Human resources remain a challenge for tourism sector
  • | VNS | April 17, 2024 10:00 PM

Vietnam's human resources for tourism are still insufficient both in number and quality, posing a great challenge for the industry in the context of tough competition and deeper international integration.

Students of the Saigontourist Hospitality College. Photo: Courtesy of the college

The country has 195 tourism training establishments including 65 universities, 55 colleges, 71 vocational schools, four job training centres and two establishments run by enterprises. All of them can provide about 20,000 tourism workers yearly while Vietnam’s tourism sector requires 40,000, according to the Vietnam National Authority of Tourism (VNAT).

Moreover, among the tourism workforce, only 43 per cent received professional training in tourism, and just 9.7 per cent hold university and postgraduate degrees.

A report by the Tourism Development Research Institute shows that the quality and labour productivity in Vietnam's tourism industry are still low. For example, labour productivity at hotels in Vietnam is only one-fifteenth compared to Singapore, one-tenth compared to Japan and one-fifth compared to Malaysia. As such, Vietnamese tourism workers have to face tough competition right on home ground.
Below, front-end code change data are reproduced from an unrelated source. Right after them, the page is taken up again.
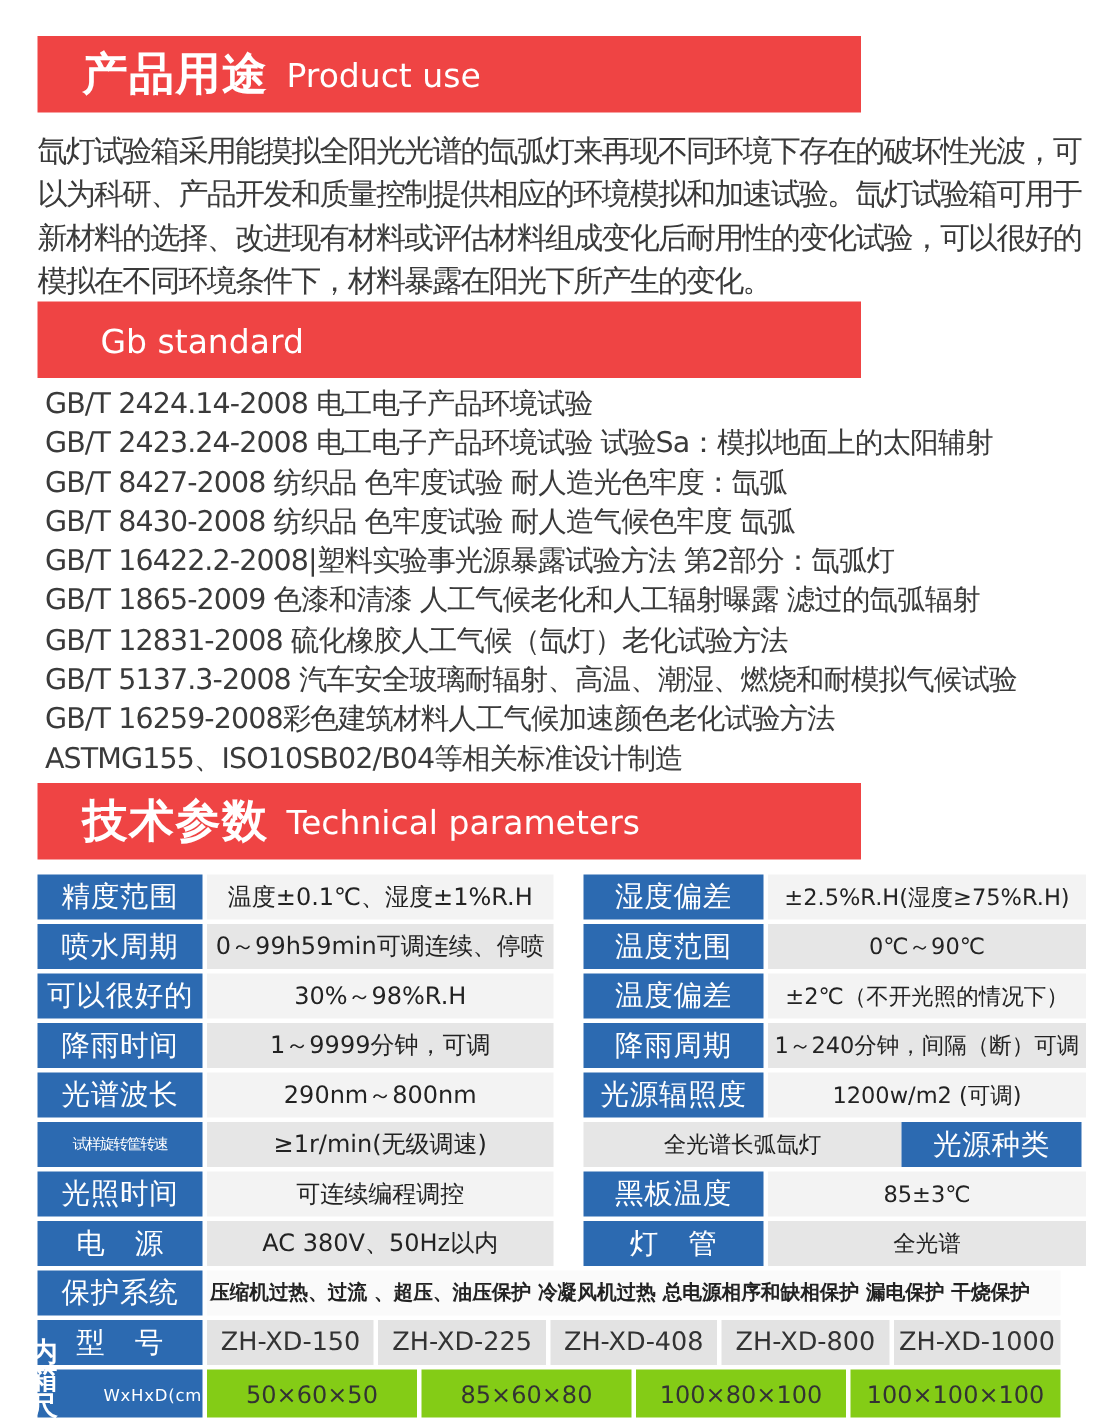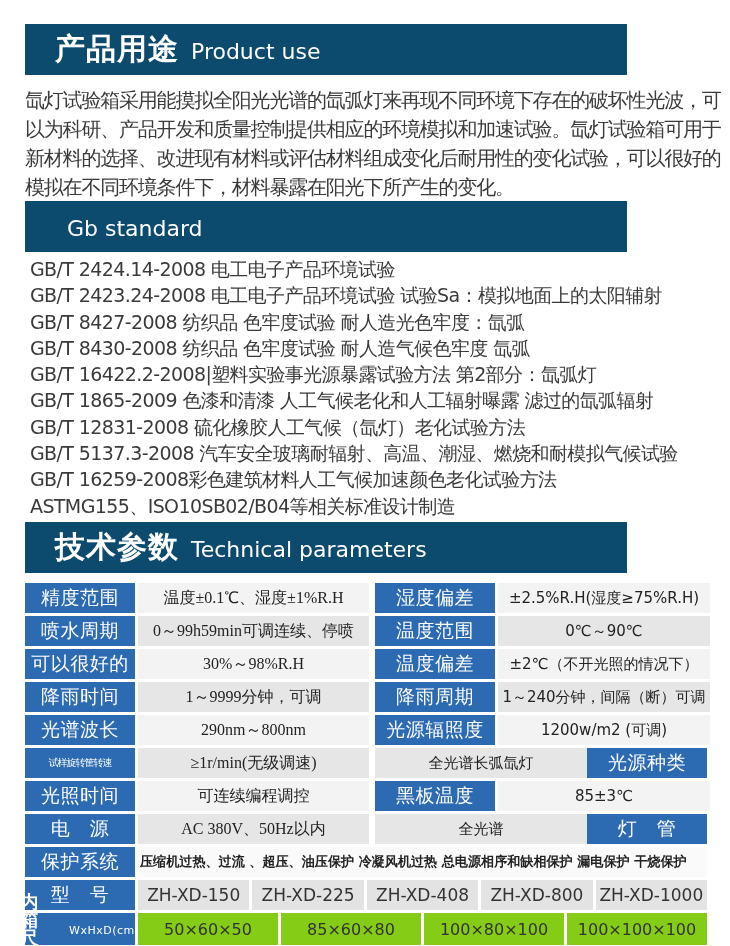--- a/index.html
+++ b/index.html
@@ -9,7 +9,7 @@
   }
   
   .sec-bar{
-    position:absolute;left:25px;width:602px;height:51px;background:#0c4a6e;
+    position:absolute;left:25px;width:549px;height:51px;background:#ef4444;
     color:#fff;display:flex;align-items:center;padding-left:30px;box-sizing:border-box;
   }
   .sec-zh{font-size:30px;font-weight:bold;letter-spacing:1px;}

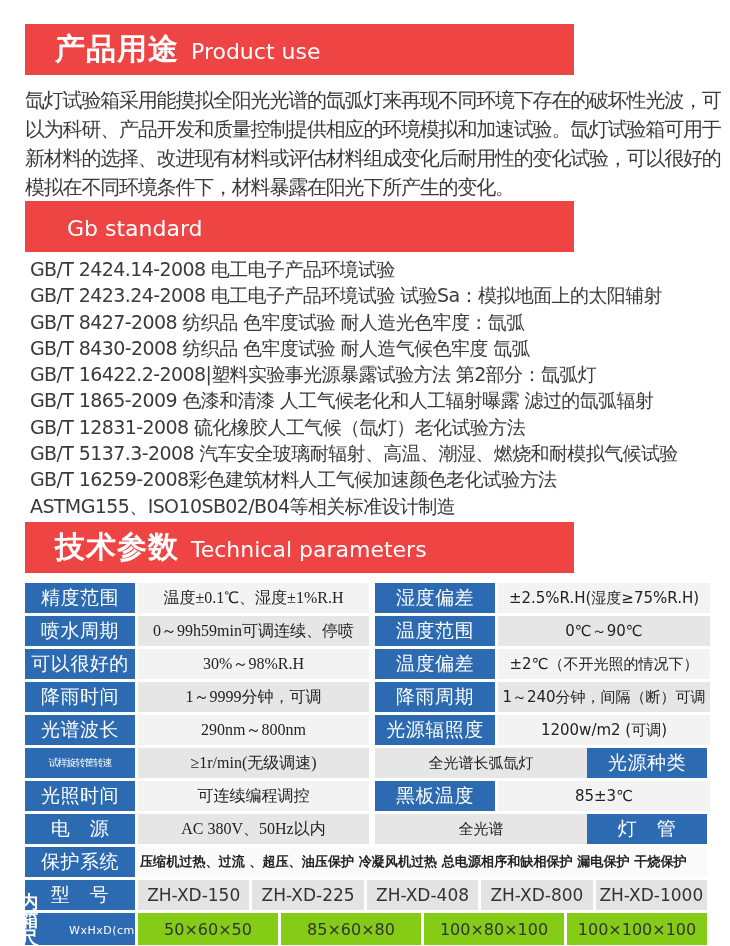--- a/index.html
+++ b/index.html
@@ -26,7 +26,7 @@
   .cell{box-sizing:border-box;display:flex;align-items:center;justify-content:center;}
   .lbl{width:110px;background:#2c6ab1;color:#fff;font-size:19px;letter-spacing:0.5px;margin-right:3px;flex:none;}
   .l2{width:120px;}
-  .v1{width:231px;margin-right:6px;font-size:16px;flex:none;color:#222;font-family:Liberation Serif, serif;}
+  .v1{width:231px;margin-right:20px;font-size:16px;flex:none;color:#222;}
   .v2{width:212px;font-size:15px;flex:none;color:#222;}
   .trow:nth-child(odd) .val{background:#f3f3f3;}
   .trow:nth-child(even) .val{background:#e6e6e6;}

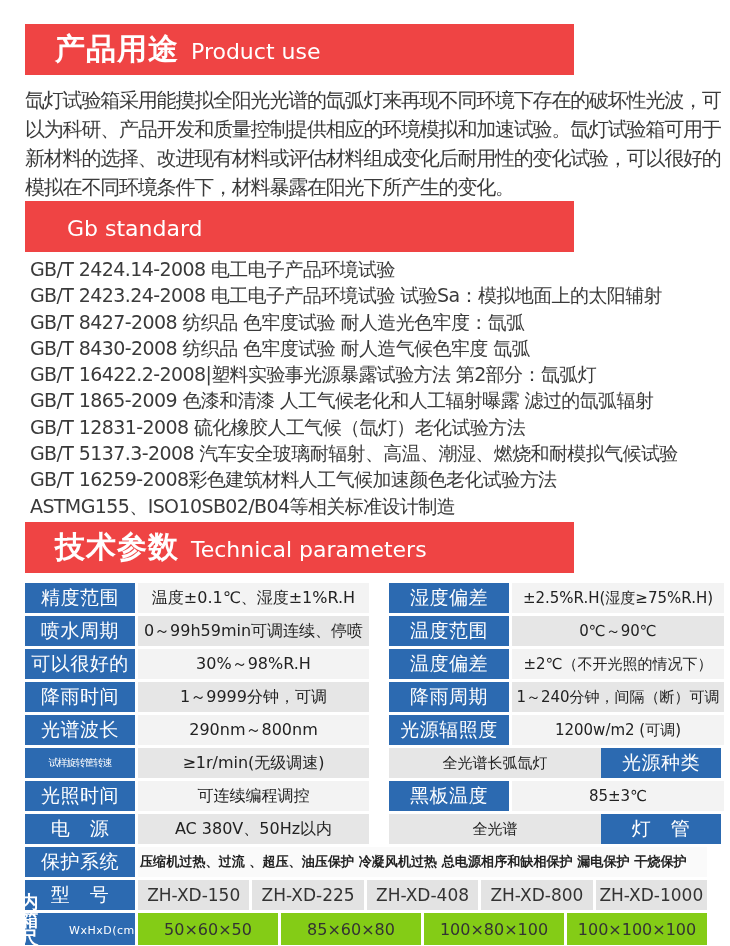--- a/index.html
+++ b/index.html
@@ -130,8 +130,8 @@
     <div class="trow">
       <div class="cell lbl">电　源</div>
       <div class="cell val v1">AC 380V、50Hz以内</div>
+      <div class="cell lbl l2">灯　管</div>
       <div class="cell val v2">全光谱</div>
-      <div class="cell lbl l2">灯　管</div>
     </div>
 
     <div class="trow">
Speaking at the workshop "Training and Utilising International Standard Tourism Human Resources in the Current Period" held in Hanoi recently, Đào Mạnh Hùng – Chairman of Vietnam Tourism Education Association said that as the ASEAN Mutual Recognition Arrangement on Tourism Professionals (MRA-TP) allows the movement of skilled tourism workers in the bloc, foreign tourism workers may rush to Vietnam, posing employment threats to local workers.

A lot of tourism workers from countries like the Philippines, Thailand, Indonesia, and Singapore have come to Vietnam to work, and most 4- and 5-star hotels in Vietnam are employing foreign workers.
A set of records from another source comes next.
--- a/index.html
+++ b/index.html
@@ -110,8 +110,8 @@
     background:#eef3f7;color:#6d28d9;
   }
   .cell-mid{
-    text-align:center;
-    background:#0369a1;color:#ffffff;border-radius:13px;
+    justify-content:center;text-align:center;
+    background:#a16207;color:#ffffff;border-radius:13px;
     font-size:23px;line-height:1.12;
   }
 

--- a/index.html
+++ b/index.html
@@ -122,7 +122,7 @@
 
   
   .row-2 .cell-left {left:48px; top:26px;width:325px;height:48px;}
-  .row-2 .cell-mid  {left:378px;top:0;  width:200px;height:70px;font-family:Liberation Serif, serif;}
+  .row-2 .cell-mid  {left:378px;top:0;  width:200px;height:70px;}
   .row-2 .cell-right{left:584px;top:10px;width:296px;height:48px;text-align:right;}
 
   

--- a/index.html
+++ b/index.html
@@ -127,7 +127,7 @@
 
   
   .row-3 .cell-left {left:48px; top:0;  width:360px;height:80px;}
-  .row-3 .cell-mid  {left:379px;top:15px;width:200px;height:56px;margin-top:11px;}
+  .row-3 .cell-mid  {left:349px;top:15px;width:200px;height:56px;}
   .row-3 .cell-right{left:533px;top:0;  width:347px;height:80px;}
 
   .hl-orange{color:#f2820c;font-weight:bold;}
With the strong recovery of tourism after the COVID-19 pandemic, many travel businesses have resumed operation and more and more upscale accommodation establishments are opening, making the shortage of skilled tourism human resources more severe.

Hùng said that state management agencies need to quickly standardise and launch a common training programme for tourism following regional and international standards, with interconnectivity between training levels as well as between domestic and regional/international training institutions.
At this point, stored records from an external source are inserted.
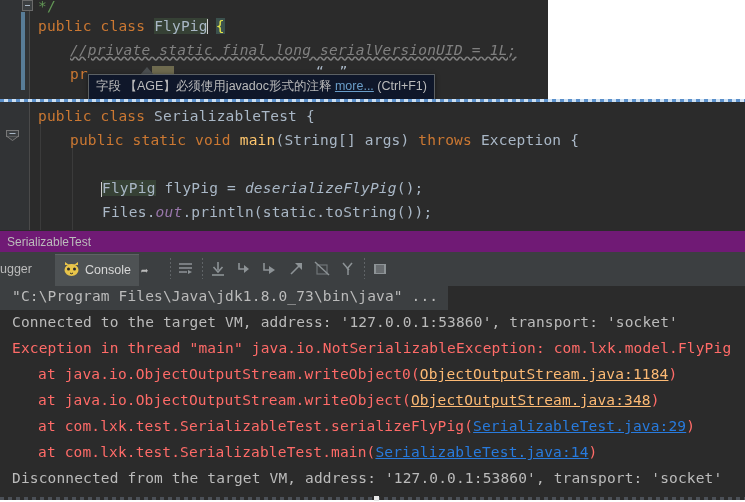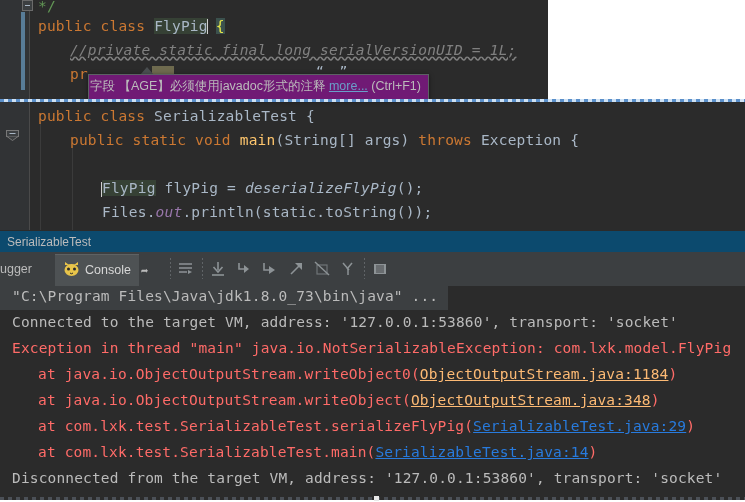--- a/index.html
+++ b/index.html
@@ -58,9 +58,9 @@
   
   .tooltip{
     position:absolute;left:88px;top:74px;
-    background:#701a75;border:1px solid #5c6164;
+    background:#0f172a;border:1px solid #5c6164;
     color:#bbbbbb;font-family:"Liberation Sans",sans-serif;
-    font-size:12.5px;padding:3px 7px 4px 1px;
+    font-size:12.5px;padding:3px 7px 4px 7px;
     white-space:nowrap;z-index:40;box-shadow:0 1px 4px rgba(0,0,0,.5);
   }
   .tooltip .more{color:#6a9ec9;text-decoration:underline;}

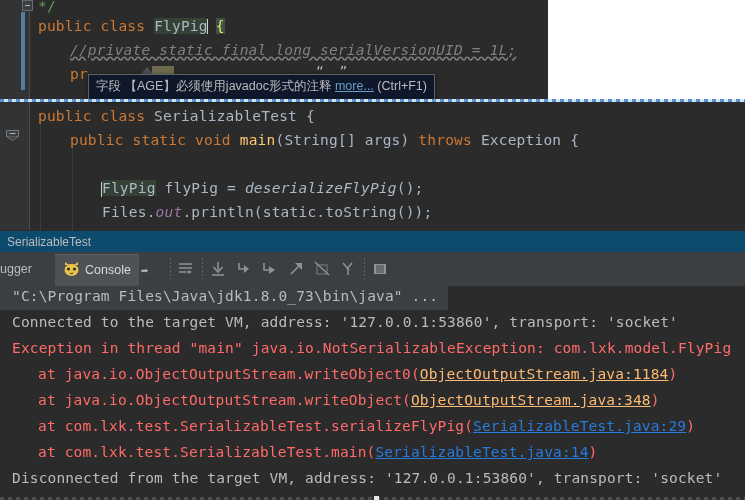--- a/index.html
+++ b/index.html
@@ -120,7 +120,7 @@
   
   .breadcrumb{
     position:absolute;left:0;top:230px;width:745px;height:22px;
-    background:#0c4a6e;border-top:1px solid #2b2b2b;
+    background:#701a75;border-top:1px solid #2b2b2b;
   }
   .breadcrumb-label{
     position:absolute;left:7px;top:4px;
Đoàn Mạnh Cương from the National Assembly’s Office said that the EU-funded Environmentally and Socially Responsible Tourism Capacity Development Programme has amended the Vietnam Tourism Occupational Skills Standards (VTOS) to align it with Vietnamese regulations and international standards and ASEAN standards.

Therefore, tourism training institutions need to apply the VTOS in teaching to improve the effectiveness of tourism vocational training in Vietnam, Cương said, adding that training time at enterprises should not be less than 50 per cent of the total duration of the training programme.